Brosowsky has built an online service that he hopes will encourage reading of the best content, including transcripts of TV or radio, from BBC to Fox. It is not a substitute to reading, says the Brijit founder, it is an invitation to what you want most to read, by easing the search.

After you visit the site it's clear how the whole thing works. Brijit editors oversee the contributions of Brijit members who themselves read, listen to or watch the original content.
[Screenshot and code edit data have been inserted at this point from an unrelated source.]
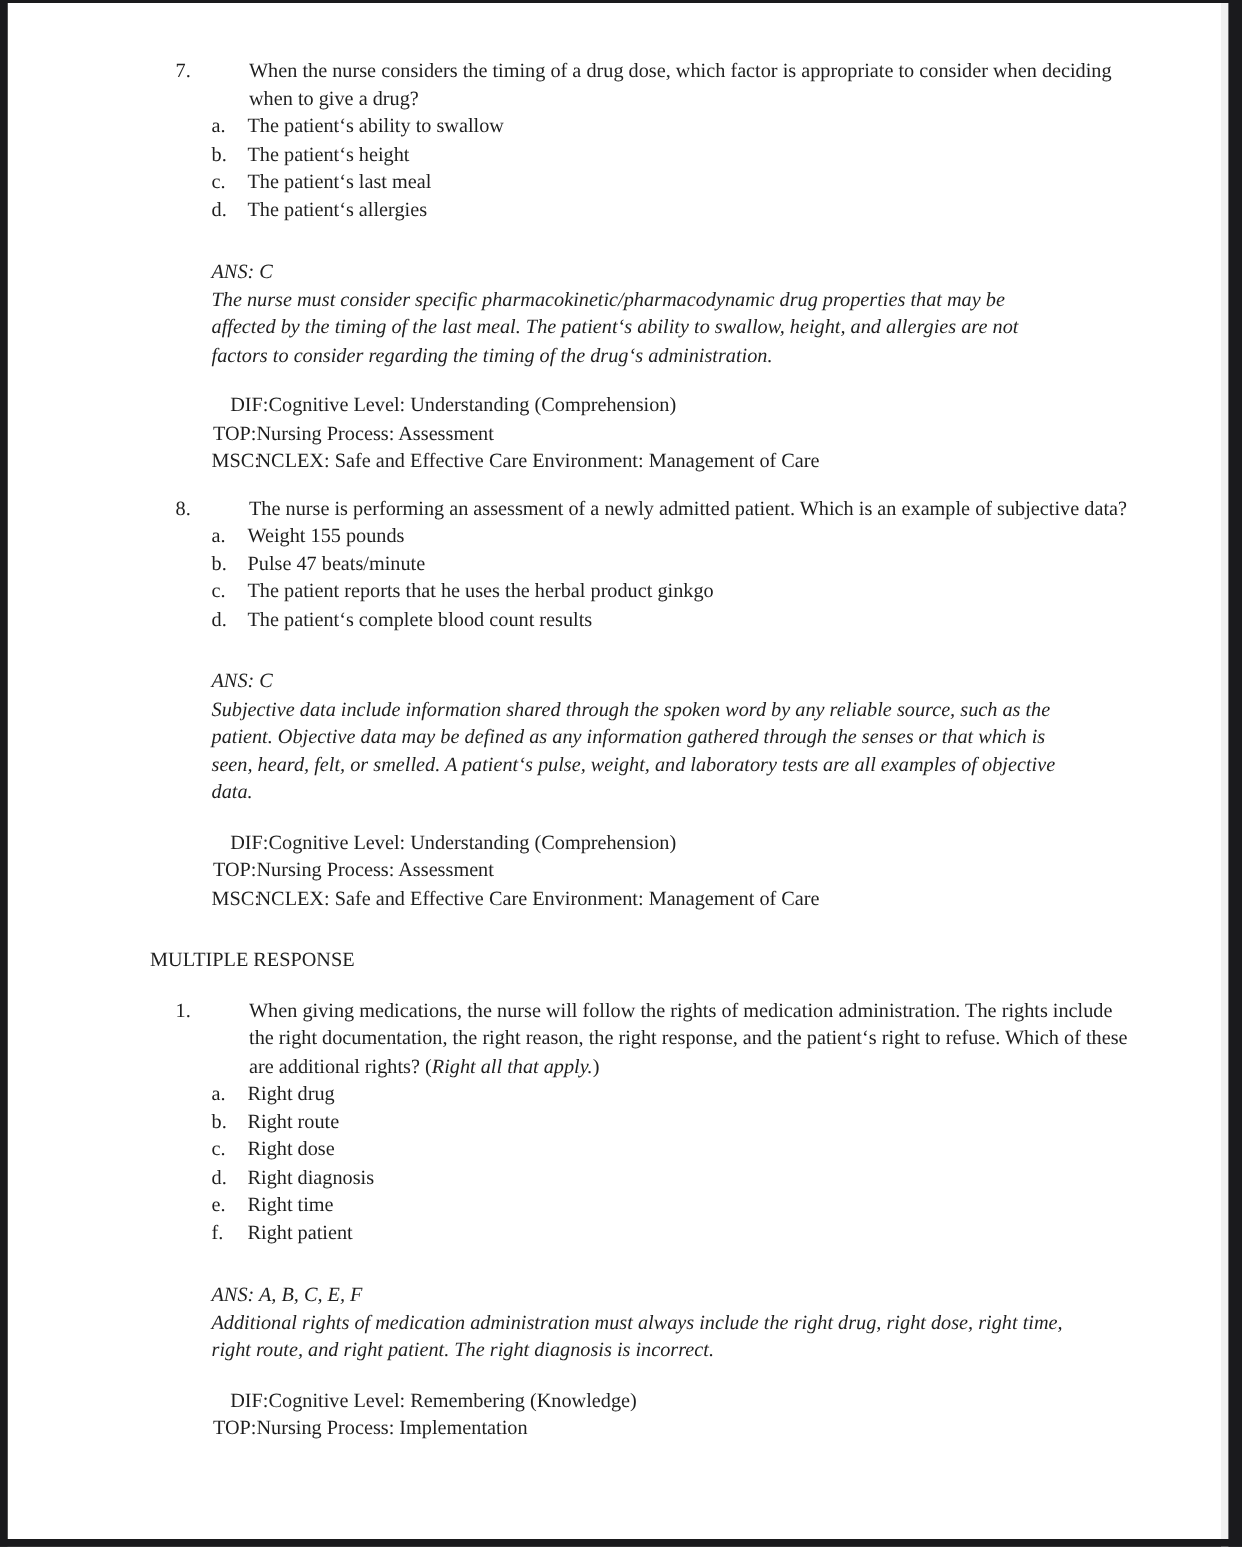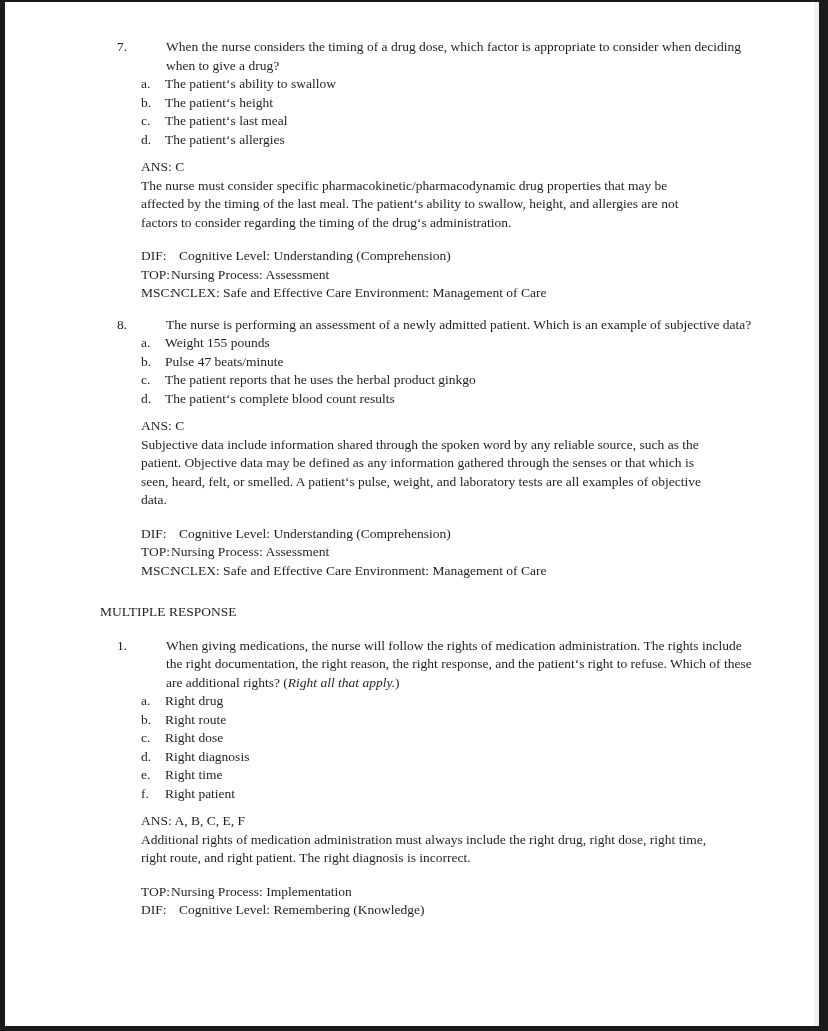"ANS: C" .answer-block { font-style: none -> italic; margin-top: 9px -> 23px }
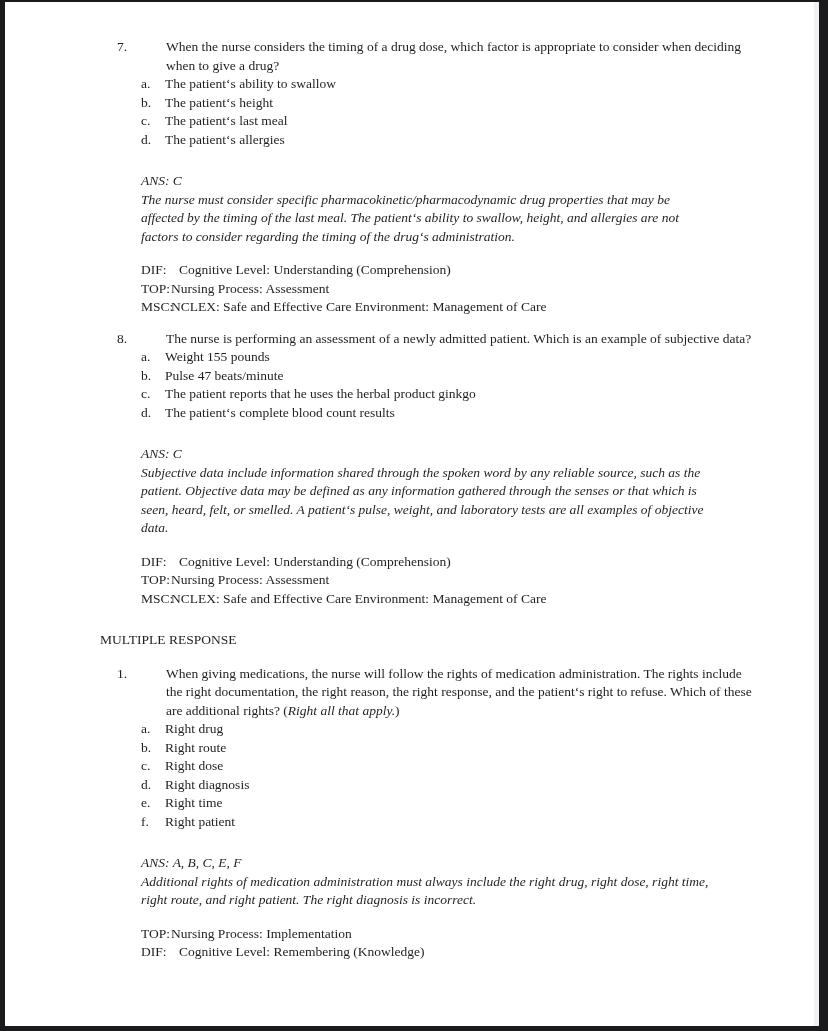"DIF:" .meta-label { text-align: none -> right }
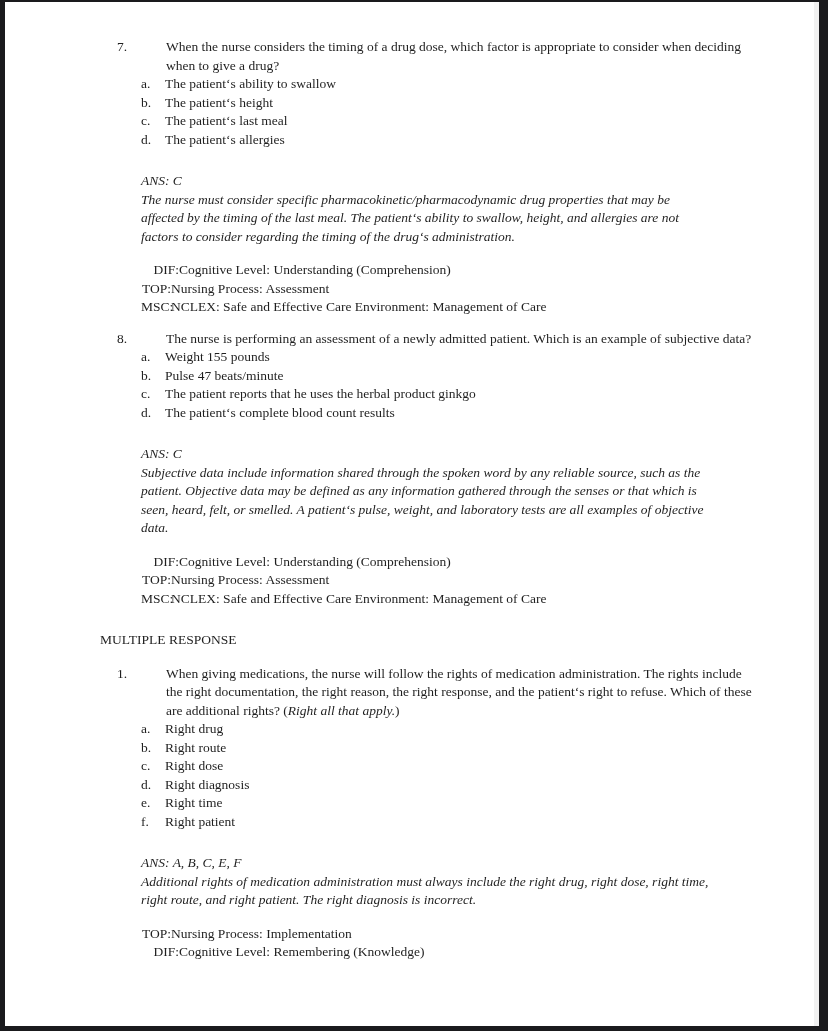"TOP:Nursing Process: Implementation" div.meta-line { order: before "DIF: Cognitive Level: Remembering" -> after "DIF: Cognitive Level: Remembering" }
Then a hundred-word abstract and rating is produced by three contributors. The editor picks the best one and it is published. Some Brijited print articles are still not available online (yes, there are publishers who still hope the Internet fad will wear off) but you get a heads-up that they exist in print. For audio and video, Brijit works only on stuff that is available in some form online.

The Man from Brijit pointed out a well known but crucial problem with magazine-style content or NPR interviews: you don't get the just in the first twenty words. You can scan a news wire story or even most newspaper pieces and know very quickly what it's about and why. Not true with many longer form pieces. They often start with an anecdote. you actually have to read a lot of it to get the drift. Thus, busy, busy, busy people like my wife may never accidentally stumble across and read five minutes worth of the one article she'd most enjoy or find useful. The Brijit abstract is designed to by-pass that pre-digital style random encounter method of finding the best content.

Brosowsky told me he currently has no inside deals with publishers. He has found them to be less than rapid in responding to ideas that would make Brijit even more useful to driving traffic to their sites. So like the original search engines over a decade ago, Brijit will continue to do her thing and link and explain and expand, regardless of what TimeWarner or CondeNaste do, or don't do.

Brijit expects to see revenue not just from advertising but from syndication of its own abstract content to other online publishers. The members who get content published on Brijit are paid a nominal fee. As Brijit expands to ever more specialized content some of those fees may go up, e.g. for medical journals or law reviews. I asked if there was some plan for expansion, say into Spanish or Mandarin or Russian? Or translation of non-English pubs into English? LeMonde? DieWelt? Not until the current service is more widely established, says the boss, but he's already getting requests for software licensing and other assistance in setting up services not in English. How do you spell BRIJIT in Hindi?

Currently Brijit is focused on more general interest English-language pubs from "The Economist" and "The Atlantic" to websites like TechCrunch, Salon, Chow and A.V. Club.

So, greentech connection? Brijit could eliminate the need for so many printed magazines that then must be recycled. More focused than a Google search, Brijit can help users find the long-form content that's newest, most relevant, most interesting...by source or author or subject or.... Well, you get it. Less ink, less paper, less trucking around thousands of magazines. It allows browsing without the one magazine copy per household model that dates back to Charles Dickens' serials. It's a tech answer to a human conundrum. And we users get it free of charge.